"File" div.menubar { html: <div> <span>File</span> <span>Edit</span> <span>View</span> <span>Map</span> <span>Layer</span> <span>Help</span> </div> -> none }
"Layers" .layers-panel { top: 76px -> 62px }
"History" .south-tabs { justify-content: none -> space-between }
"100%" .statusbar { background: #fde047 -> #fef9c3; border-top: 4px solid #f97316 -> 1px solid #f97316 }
...
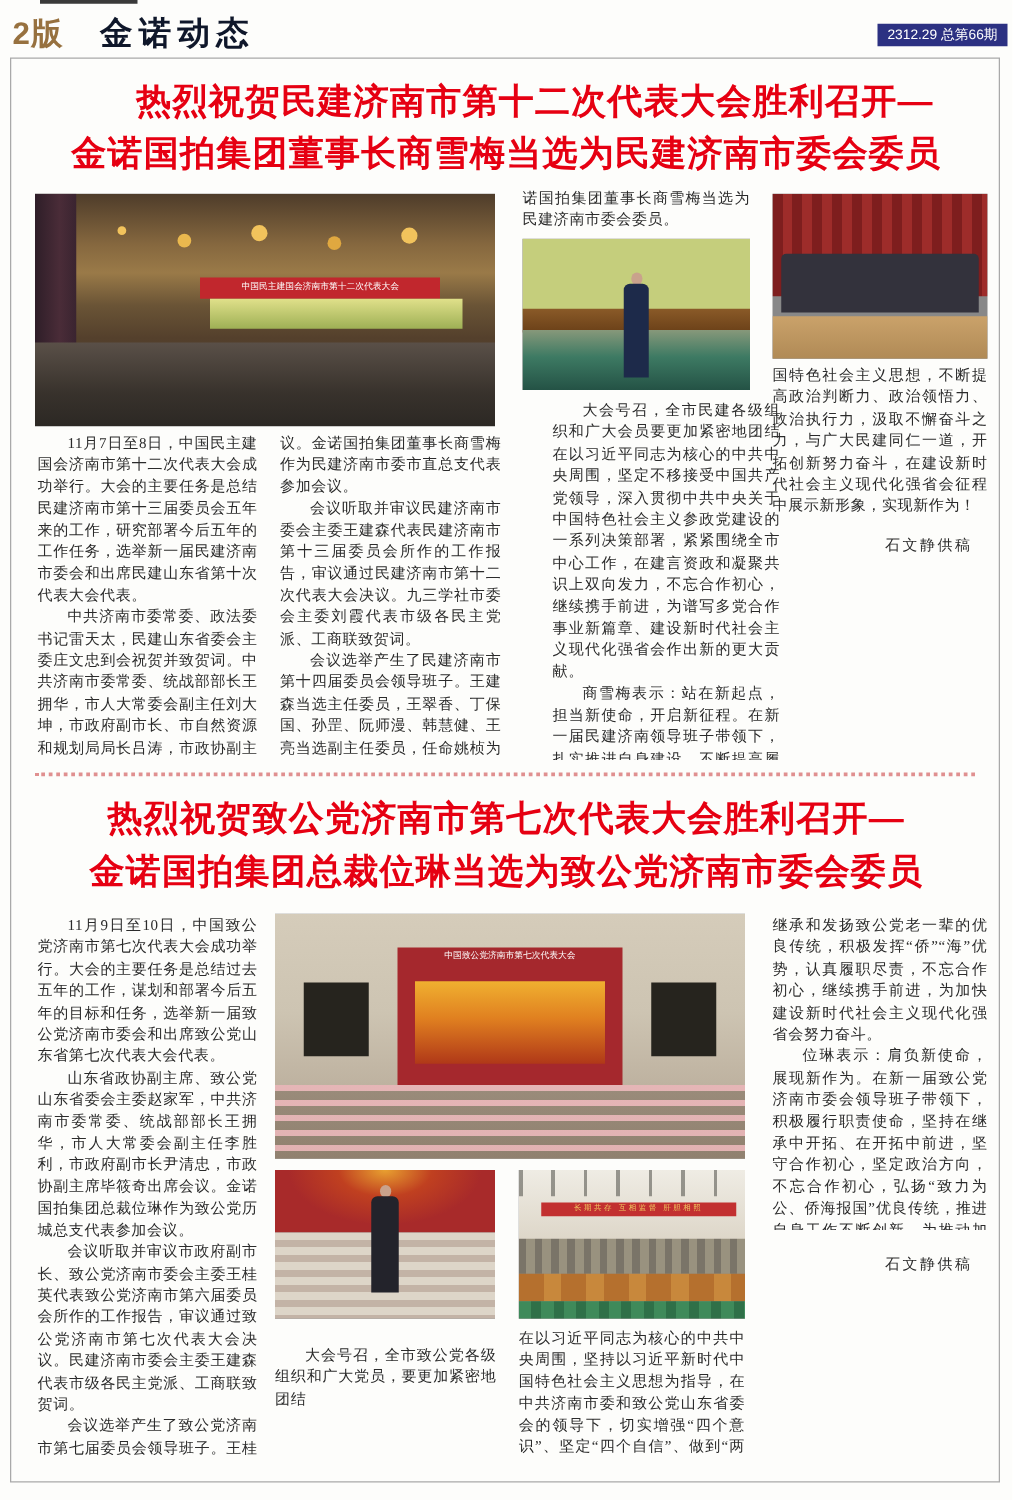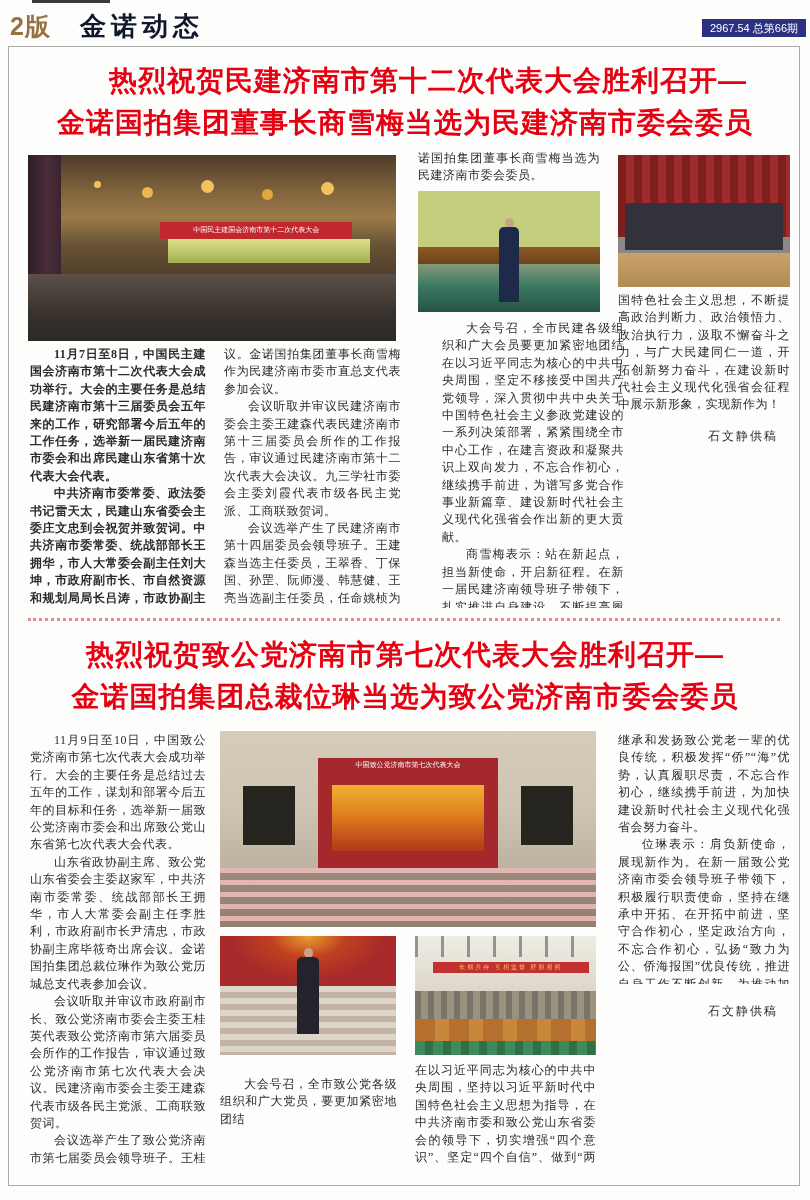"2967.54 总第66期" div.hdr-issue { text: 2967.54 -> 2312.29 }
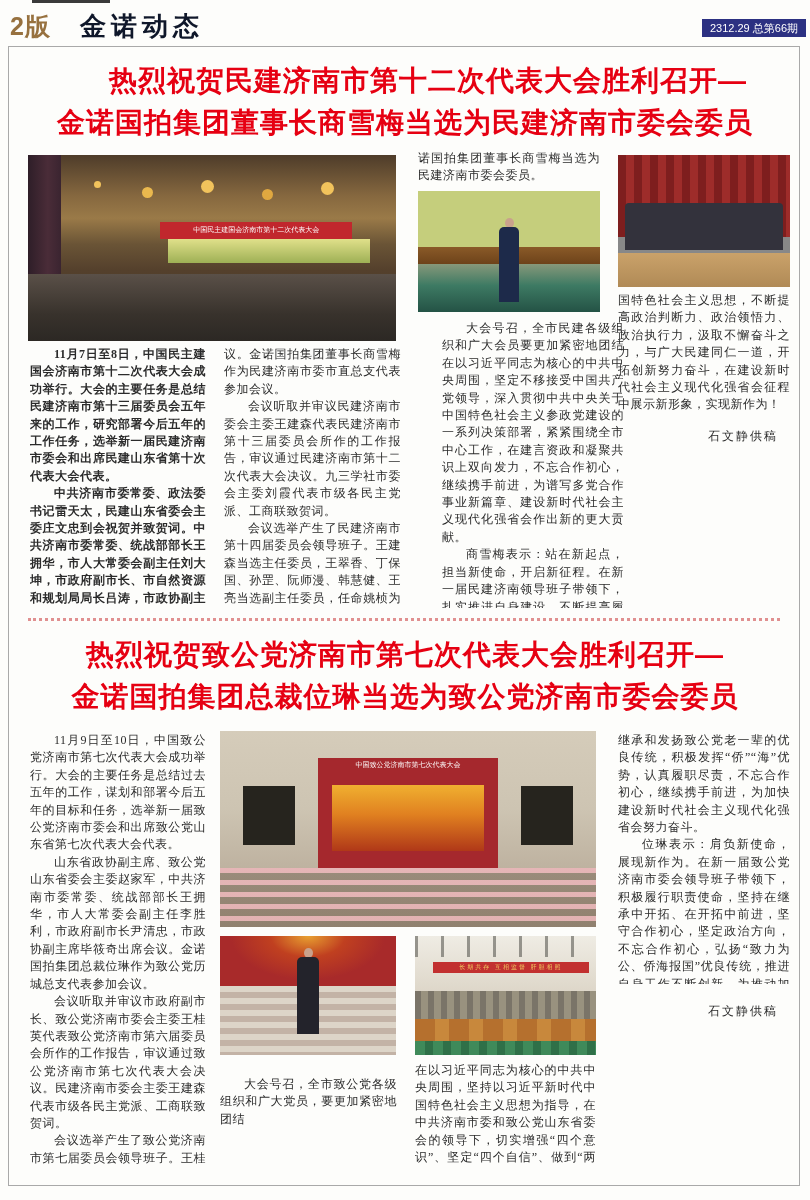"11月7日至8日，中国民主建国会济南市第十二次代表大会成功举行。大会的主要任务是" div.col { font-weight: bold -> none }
--
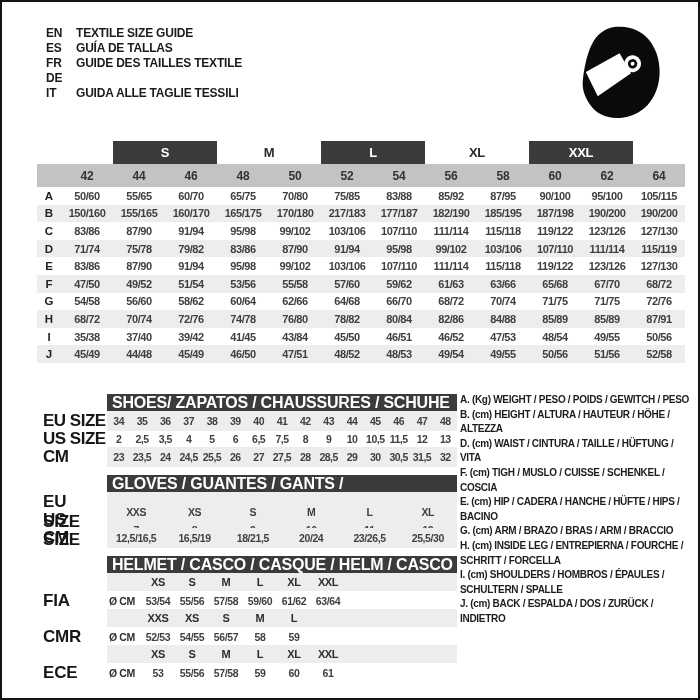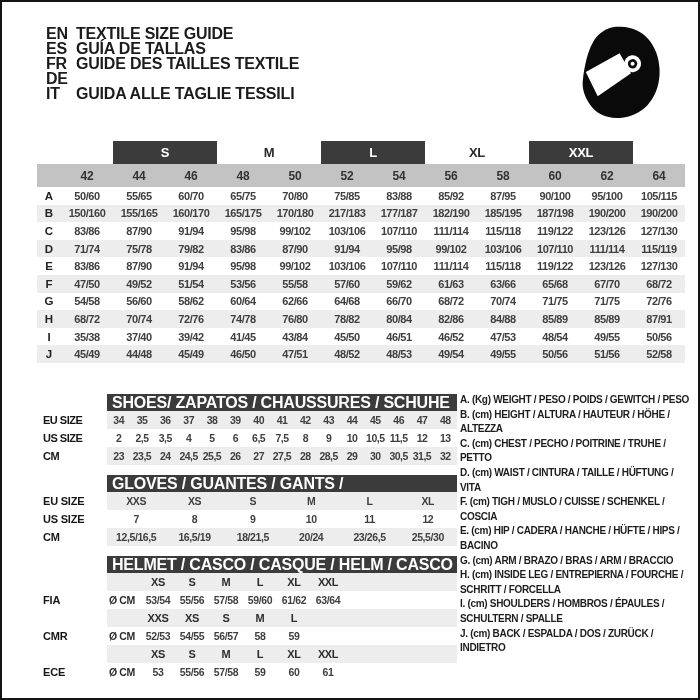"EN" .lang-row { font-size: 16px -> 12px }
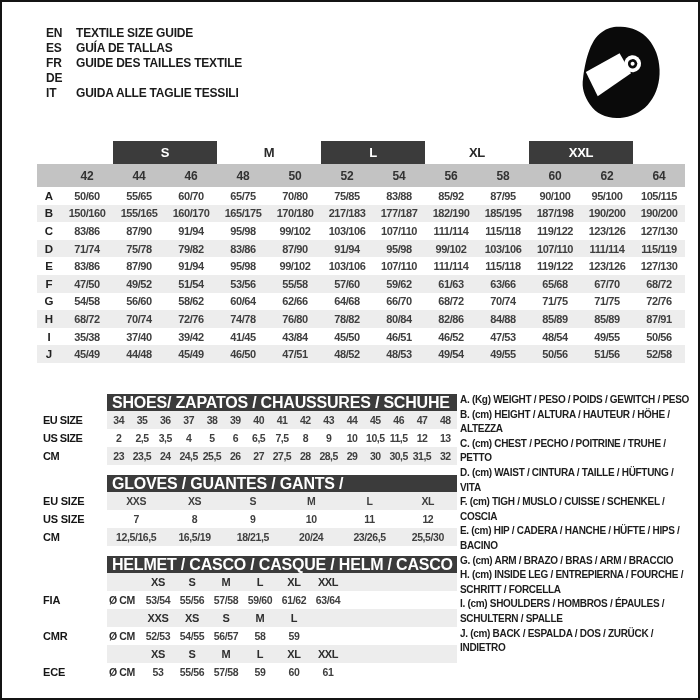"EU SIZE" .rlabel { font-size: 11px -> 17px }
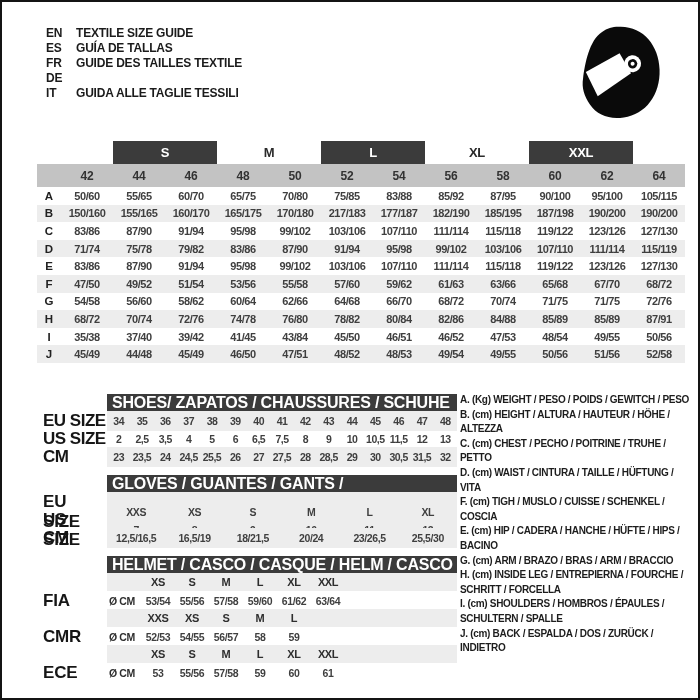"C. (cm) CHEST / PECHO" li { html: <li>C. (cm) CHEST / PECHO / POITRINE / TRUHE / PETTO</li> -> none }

Work instruction:
Would you copy out exactly the lines above that start at the one containing "html: <div> <span>File</span>" and end at the one containing "background: #fde047 ->", inclusive?

Response below:
"File" div.menubar { html: <div> <span>File</span> <span>Edit</span> <span>View</span> <span>Map</span> <span>Layer</span> <span>Help</span> </div> -> none }
"Layers" .layers-panel { top: 76px -> 62px }
"History" .south-tabs { justify-content: none -> space-between }
"100%" .statusbar { background: #fde047 -> #fef9c3; border-top: 4px solid #f97316 -> 1px solid #f97316 }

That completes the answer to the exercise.